And I would really like to be as economical about it as possible... in other words... I would like to spend less than I did on the c-360.

Thanks!!!


----------



## BANANAHANDS (Mar 22, 2007)

You can get another C-360 for $127 at Kensfish.com, its on sale. I don't think there is any other quality canister that will beat that price by much. Well, actually you can get an XP-3 for $114 from Kens. Just print out the page and take it into petsmart. They'll price match it and you'll save $ on the shipping. Best of all, you'll get it right away. Petsmart carries both the marineland and XP-3. HTH. :thumb:

Khris


----------



## edouthirt (Jan 22, 2008)

I actually thought about doing another c-360 or the c-220. One of my favorite things about the c-360 is that the intake and output blend right in with my black background.

I never understood why rena uses blue and eheim uses bright green...


----------



## BANANAHANDS (Mar 22, 2007)

I'm really happy with my C-360 as well. I actually didn't like the output design of the C-360 so I just made a spray bar out of pvc. It turned out REALLY well and is great for surface agitation. I also went with the C-360 because it comes with all of the media. From my understanding the XP-3 only comes with minimal media and more is highly suggested. I've really had an itch to buy a second C-360 ever since I saw this sale. But I just got out of the military and haven't started my new job so I'm not having much success convincing my Fiancee (sugar mama) that I need one. :lol: I'm currently running the same combo you had. A C-360 and a penguin 350. I don't like the bulky intake of the penguin. I want a second C-360 so I can put both intakes in opposite corners for a much cleaner look. IMHO if you're gonna get a second cannister, go for the C-360. Don't bother with the C-220. You never know when you may upgrade to a bigger tank and this way, you'll already have all the filtration you'd need. :thumb:

Khris


----------



## edouthirt (Jan 22, 2008)

> IMHO if you're gonna get a second cannister, go for the C-360. Don't bother with the C-220. You never know when you may upgrade to a bigger tank and this way, you'll already have all the filtration you'd need.


Good Call :thumb:


----------



## gtsum (Feb 25, 2008)

get another c360 (I have 2 of them on my 75G). I did ditch the output tubes though (junk quality imo) and I am using the Eheim output spraybars...the tank is in much better shape now (more water movement, more surface agitation, and I can use my PH to come on a couple hours a day to get the dung off the sand).

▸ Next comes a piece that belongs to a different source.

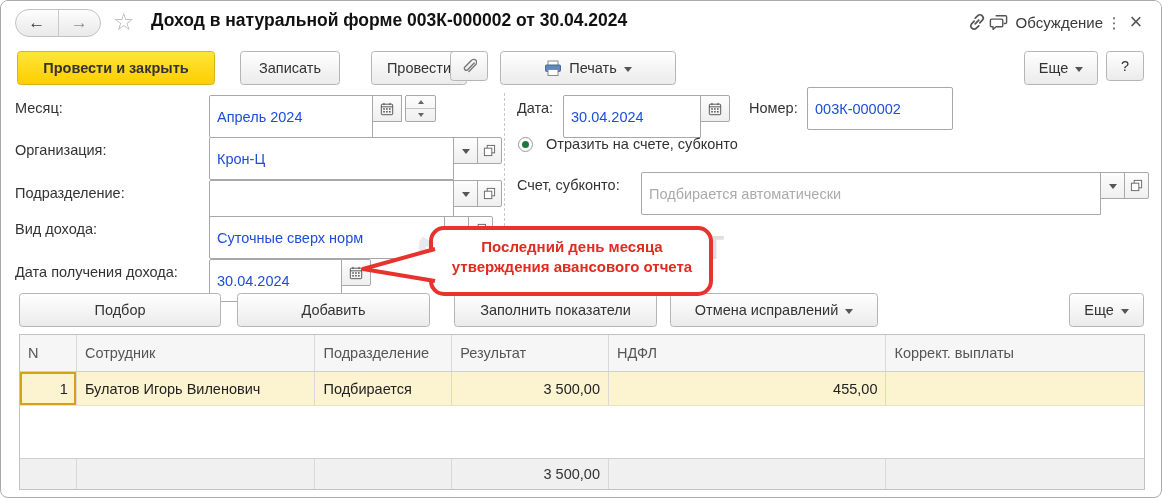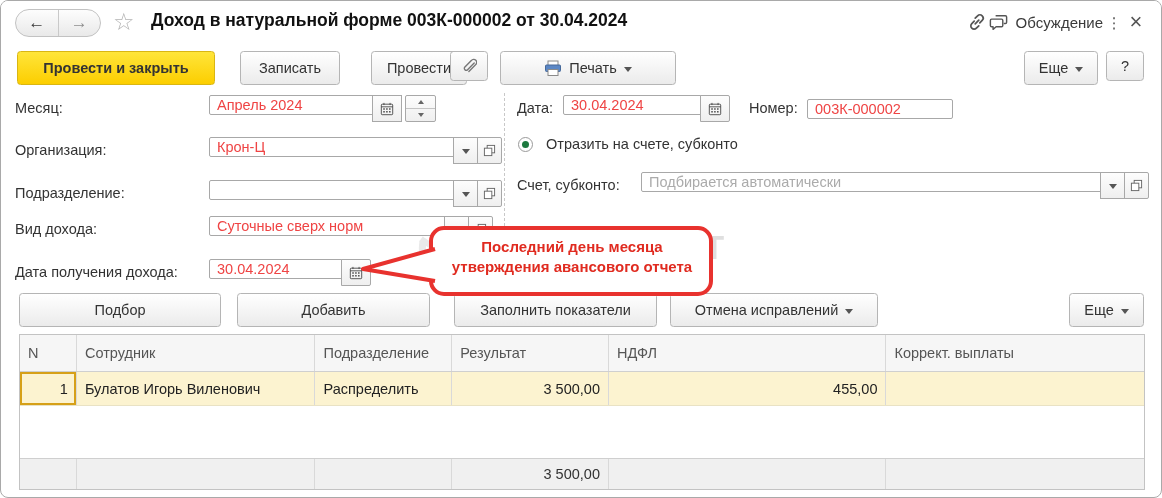"Апрель 2024" .tinput { color: #ef4444 -> #1d4ed8; height: 20px -> 43px }
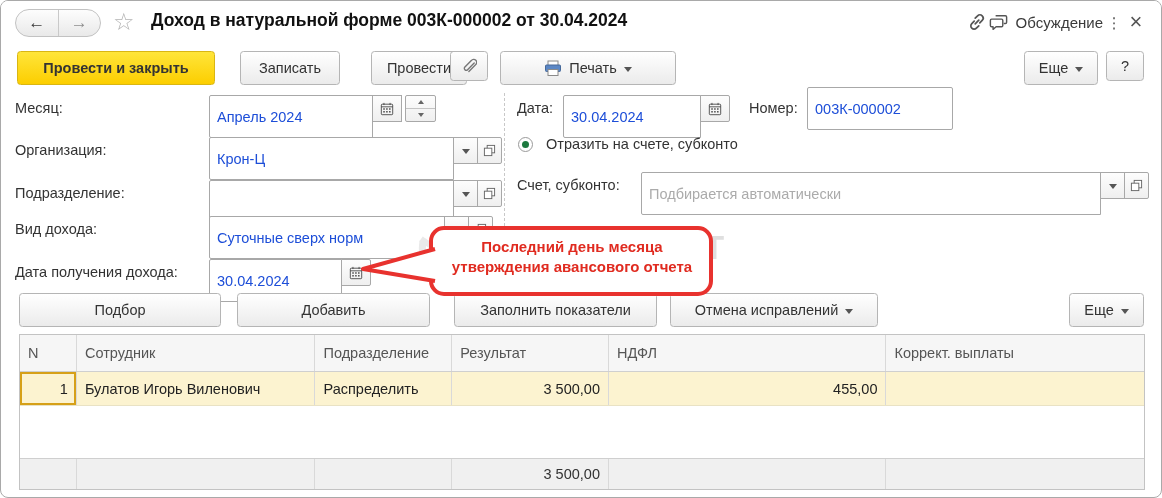"Распределить" div.cell { text: Распределить -> Подбирается }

I really like my C360's, but the input and output tubes are not good imo....use a spraybar, or make your own, and you will be good to go


----------



## hollyfish2000 (Aug 23, 2007)

I have a C-360 on my 58 and am happy with it. I don't know much about spray bars. (not to hijack, but . . . Can you give me some insight into why they are better and how to convert to them?)


----------



## gtsum (Feb 25, 2008)

spraybars allow you to have more directional ouput from the output tubes of the canisters. The c360 does not come with a spraybar...the thing it comes with does not do a good job of agitating the surface imo (oxygen exchange) and the eheim spraybar sets allow you to control your output a lot better (angled up for surface agstation, down, across the tank, lenghtwise, widthwise, etc). They are just better all around imo.


----------



## edouthirt (Jan 22, 2008)

I agree the intake and output tubes are poor quality... but they are black... and that makes me happy 

I use a powerhead pointed towards the surface to create more agitation/oxygenation... however... it is getting kind of annoying because it's definitely louder than the c-360... it may be worth it to do the spray bar... hmmmm... now you got me thinking.


----------



## edouthirt (Jan 22, 2008)

gtsum,

do you have the grey/black eheim spraybar set or the green one? I'm really only interested in the grey/black... Also, what size did you get to fit the c-360 tubing?

And do you know how long the spraybar attachement is? is the length adjustable?

Thanks!


----------



## gtsum (Feb 25, 2008)

edouthirt said:


> gtsum,
> 
> do you have the grey/black eheim spraybar set or the green one? I'm really only interested in the grey/black... Also, what size did you get to fit the c-360 tubing?
> 
> ...


I have this one...it fits 5/8 and 3/4 inch tubing - you have to reverse the locking collar around to make it fit the 3/4 inch tubing (it comes setup for 5/8). The length is adjustable - there are three pieces to it, so you can make it 3 pieces long (or even longer if you got two of them), or shorter and only use 2 pieces. I run both of mine full length (3 pieces long) and it fits across the top of my 75 gallon (18 inches) on the side..I am guessing the 3 pieces are about 15 inches long.

http://www.thatpetplace.com/pet/prod/211270/product.web

I really think the C360 is a very good filter for the price, but when you take into account that I have bought these output tubes (I still use the intake tubes from the C360), and then take into account that I bought the Ehfi Mech and the Seachem Matrix to use in 2 of the baskets, and I could have just got an eheim pro canister with the media included and the spraybars for almost the same price (not quite, but you get the idea)


----------